### Action item
Whenever a line in the data holds the string "width", pull that line out.

### Exercise inputs

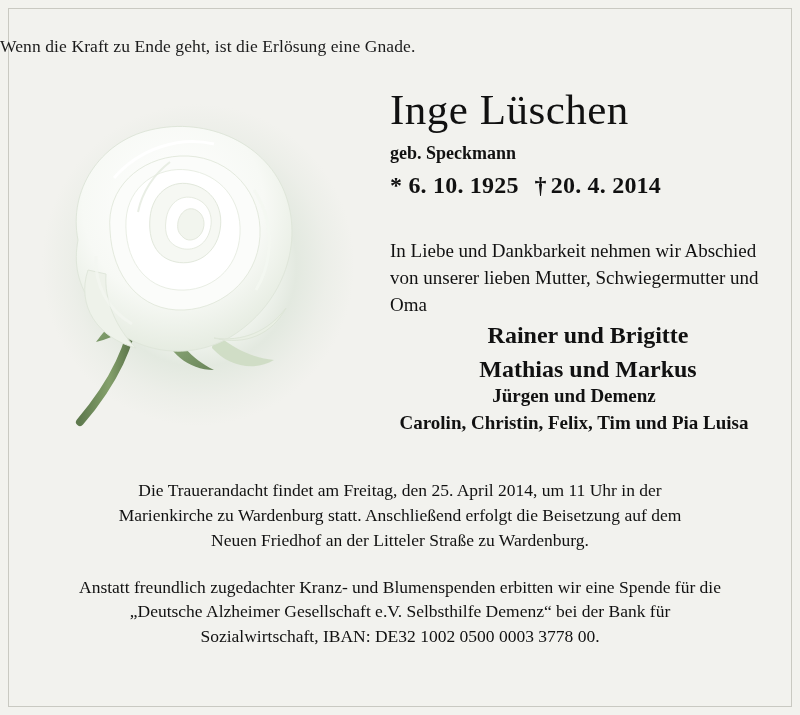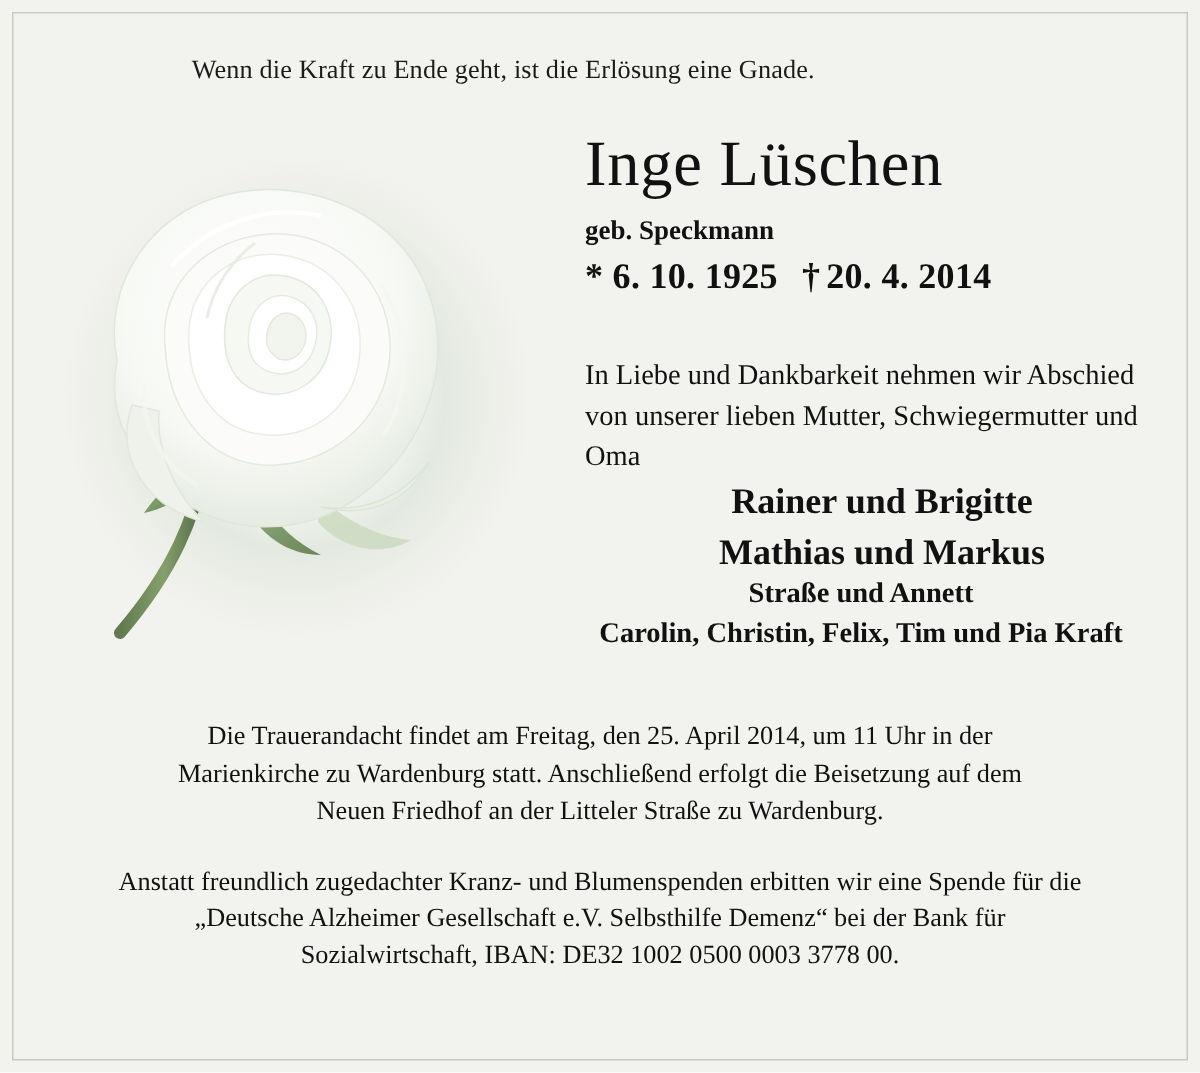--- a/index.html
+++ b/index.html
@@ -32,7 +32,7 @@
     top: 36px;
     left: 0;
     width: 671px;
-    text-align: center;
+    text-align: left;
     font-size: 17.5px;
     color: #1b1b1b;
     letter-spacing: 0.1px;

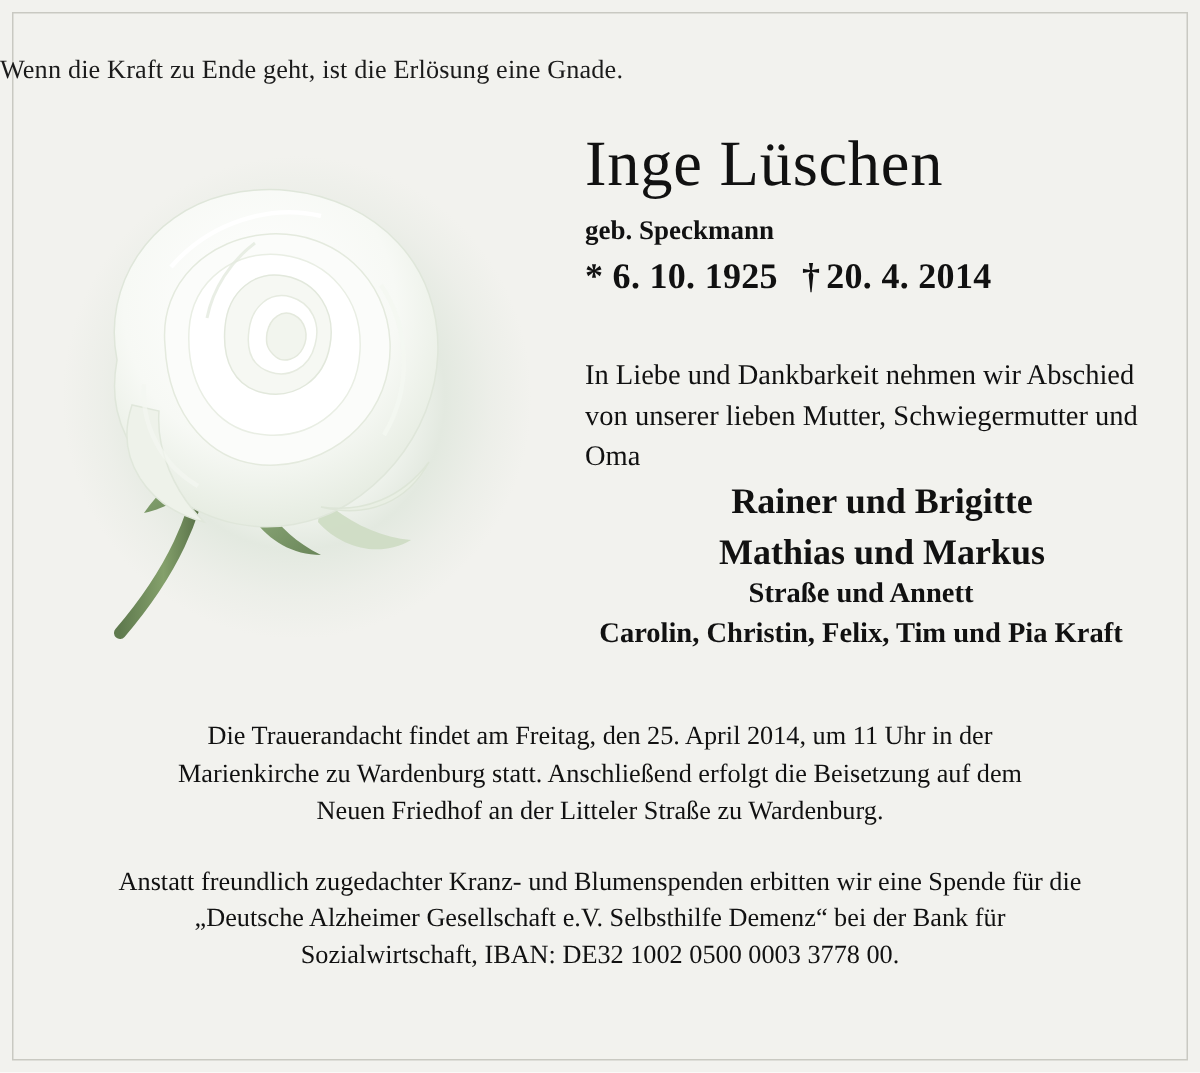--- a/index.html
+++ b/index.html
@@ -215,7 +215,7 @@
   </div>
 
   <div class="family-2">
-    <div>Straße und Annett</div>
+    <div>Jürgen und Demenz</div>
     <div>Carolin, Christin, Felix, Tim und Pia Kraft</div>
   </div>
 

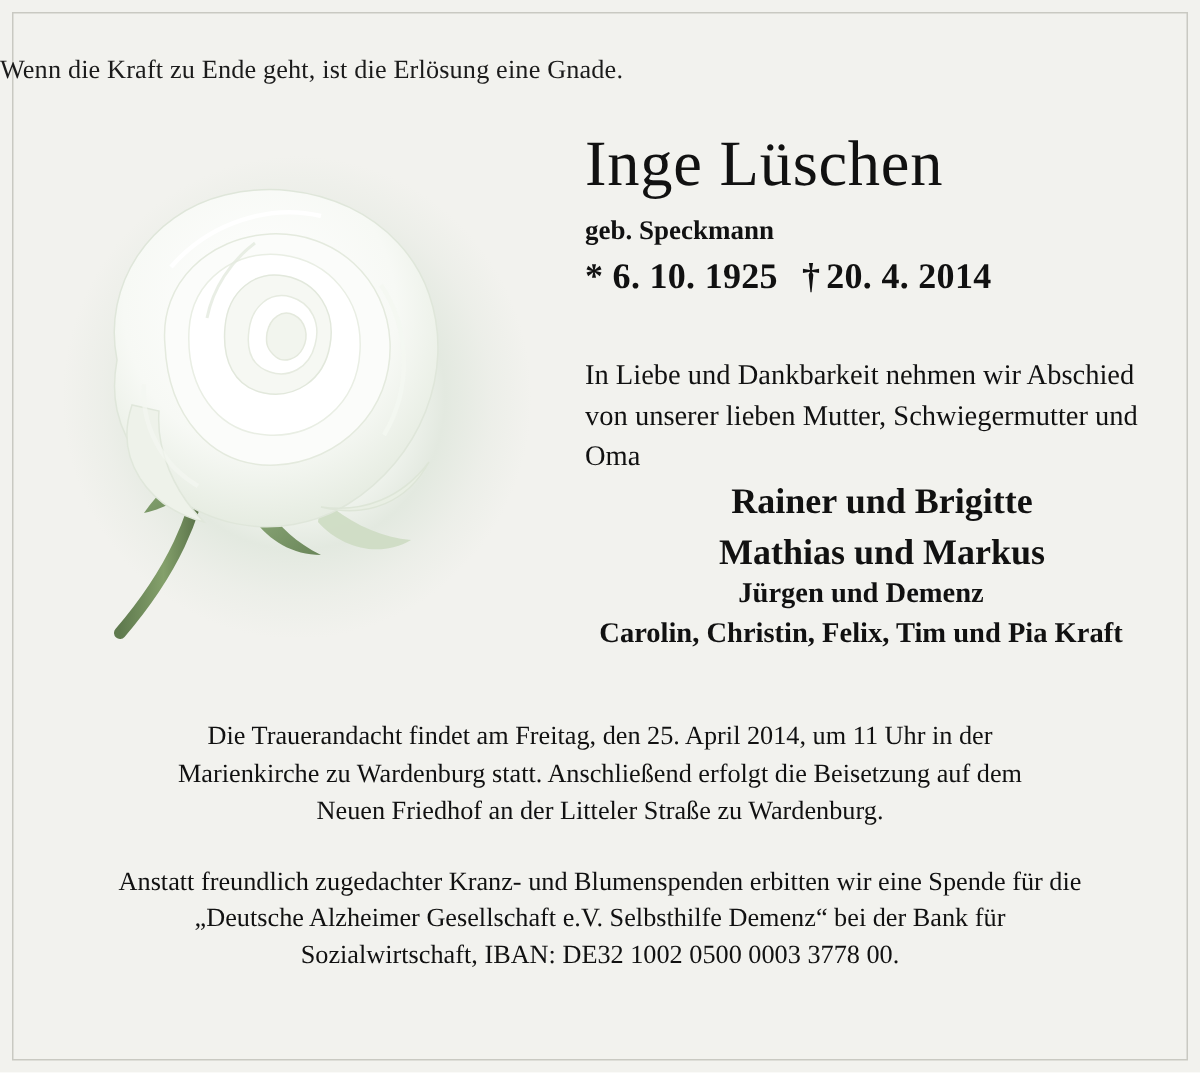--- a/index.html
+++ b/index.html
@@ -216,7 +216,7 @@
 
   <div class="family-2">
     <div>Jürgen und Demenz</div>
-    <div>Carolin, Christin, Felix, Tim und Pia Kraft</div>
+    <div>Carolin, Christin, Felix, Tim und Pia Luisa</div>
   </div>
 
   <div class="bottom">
---
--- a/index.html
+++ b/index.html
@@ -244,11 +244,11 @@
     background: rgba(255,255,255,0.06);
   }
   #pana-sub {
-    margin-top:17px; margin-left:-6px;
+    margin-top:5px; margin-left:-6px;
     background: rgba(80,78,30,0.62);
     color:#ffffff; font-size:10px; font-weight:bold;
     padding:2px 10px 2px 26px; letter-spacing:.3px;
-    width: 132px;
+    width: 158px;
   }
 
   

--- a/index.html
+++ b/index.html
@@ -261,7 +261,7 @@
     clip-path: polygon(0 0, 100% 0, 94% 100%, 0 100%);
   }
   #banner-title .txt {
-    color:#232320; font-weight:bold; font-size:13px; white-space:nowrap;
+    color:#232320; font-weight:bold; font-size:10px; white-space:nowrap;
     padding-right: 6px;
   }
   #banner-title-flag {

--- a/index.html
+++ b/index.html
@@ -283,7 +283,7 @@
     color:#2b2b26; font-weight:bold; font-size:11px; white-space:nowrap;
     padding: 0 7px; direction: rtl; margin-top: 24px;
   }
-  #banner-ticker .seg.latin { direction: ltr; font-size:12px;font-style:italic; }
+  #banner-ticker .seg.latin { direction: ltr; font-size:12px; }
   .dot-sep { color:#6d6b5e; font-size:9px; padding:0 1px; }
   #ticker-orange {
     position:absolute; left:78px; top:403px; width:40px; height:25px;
...
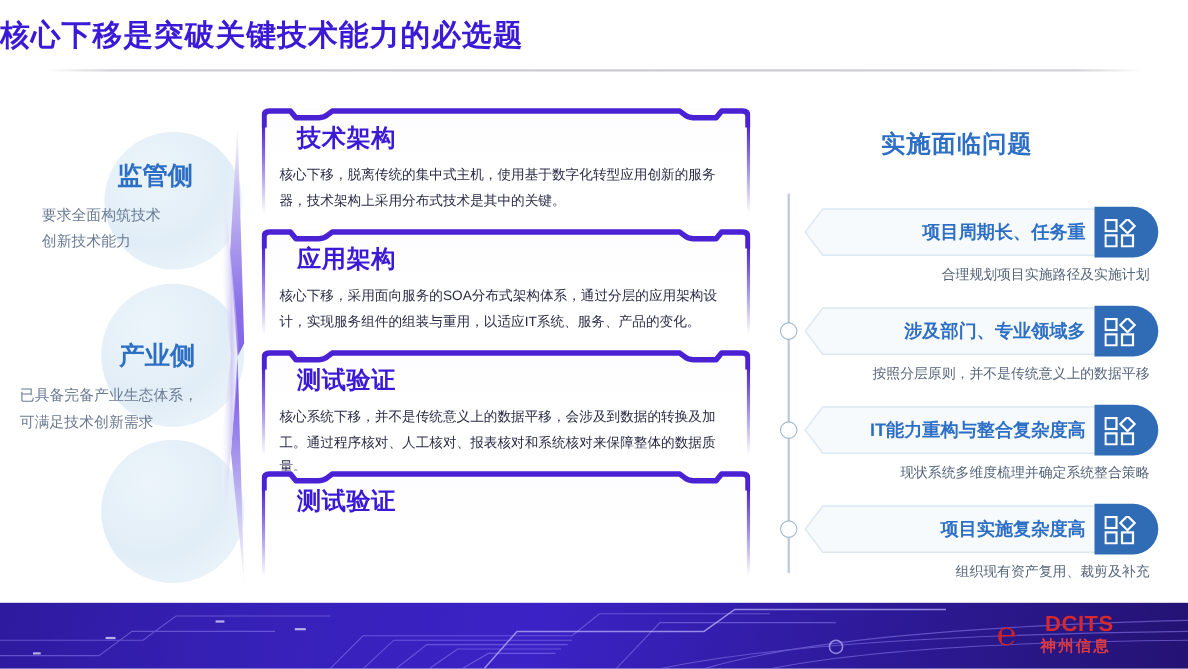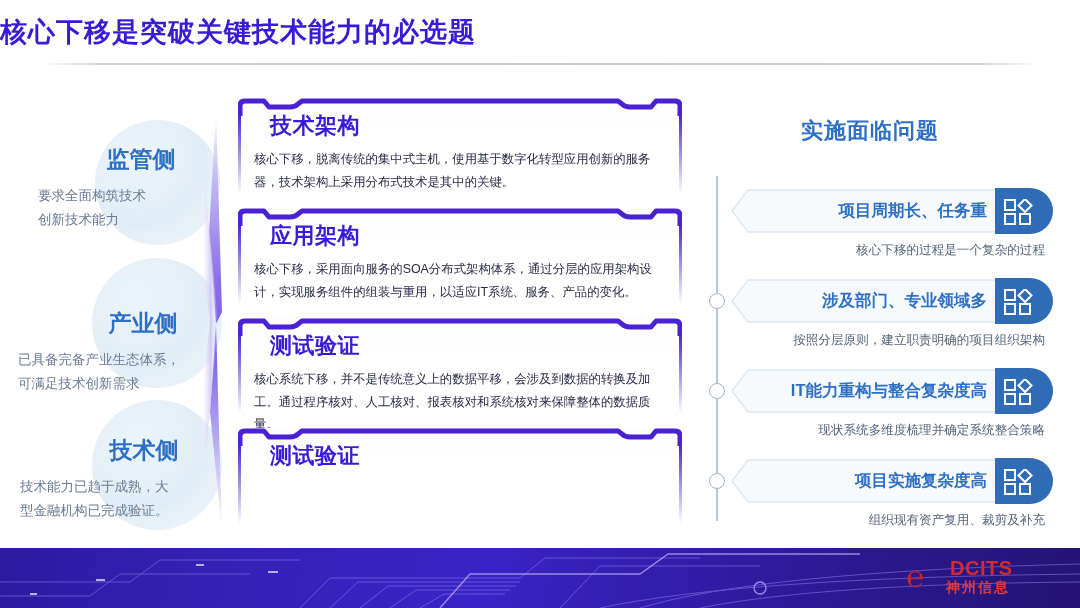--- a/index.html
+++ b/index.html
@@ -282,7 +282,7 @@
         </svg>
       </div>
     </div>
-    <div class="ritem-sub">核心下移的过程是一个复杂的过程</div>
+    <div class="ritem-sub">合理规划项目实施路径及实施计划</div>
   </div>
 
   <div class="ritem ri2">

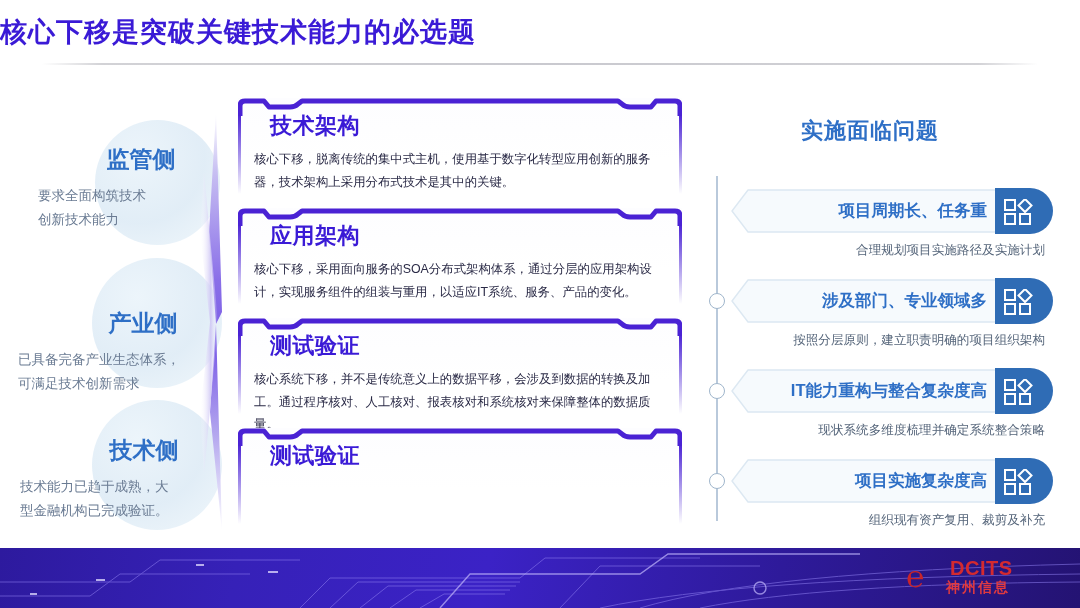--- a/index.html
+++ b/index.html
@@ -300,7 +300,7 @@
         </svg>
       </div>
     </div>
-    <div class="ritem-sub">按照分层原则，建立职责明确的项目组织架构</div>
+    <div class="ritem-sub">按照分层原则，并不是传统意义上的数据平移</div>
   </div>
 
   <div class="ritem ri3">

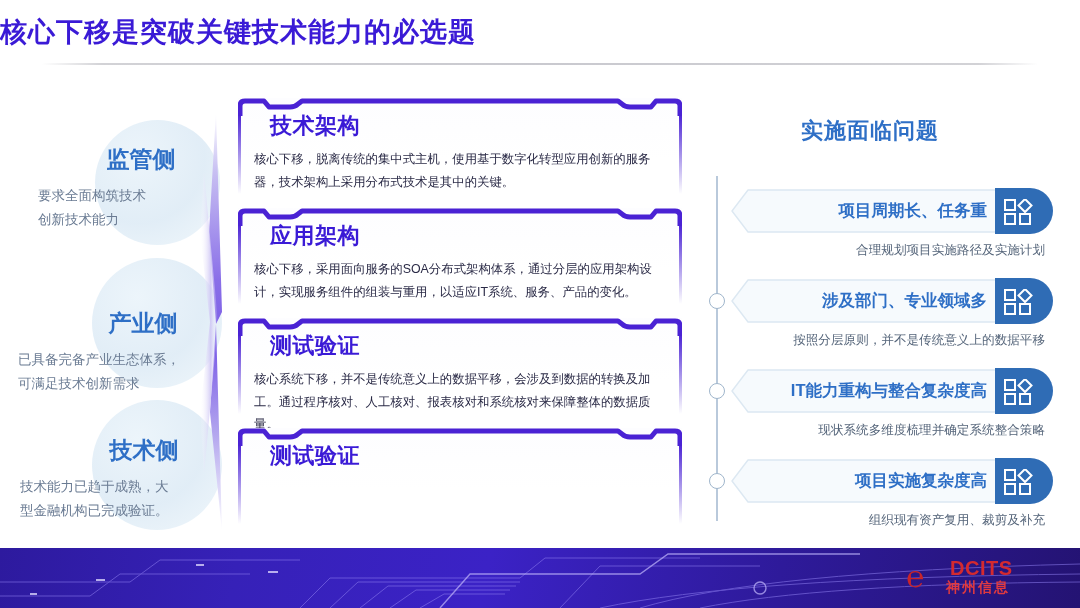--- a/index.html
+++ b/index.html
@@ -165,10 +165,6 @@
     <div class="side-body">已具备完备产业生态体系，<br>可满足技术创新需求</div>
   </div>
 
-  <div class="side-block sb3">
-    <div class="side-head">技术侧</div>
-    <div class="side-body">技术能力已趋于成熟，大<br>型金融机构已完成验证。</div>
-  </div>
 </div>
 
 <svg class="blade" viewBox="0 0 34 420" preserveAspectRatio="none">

### Written solution
     width: 671px;
-    width: 132px;
+    width: 158px;
     position:absolute; left:78px; top:403px; width:40px; height:25px;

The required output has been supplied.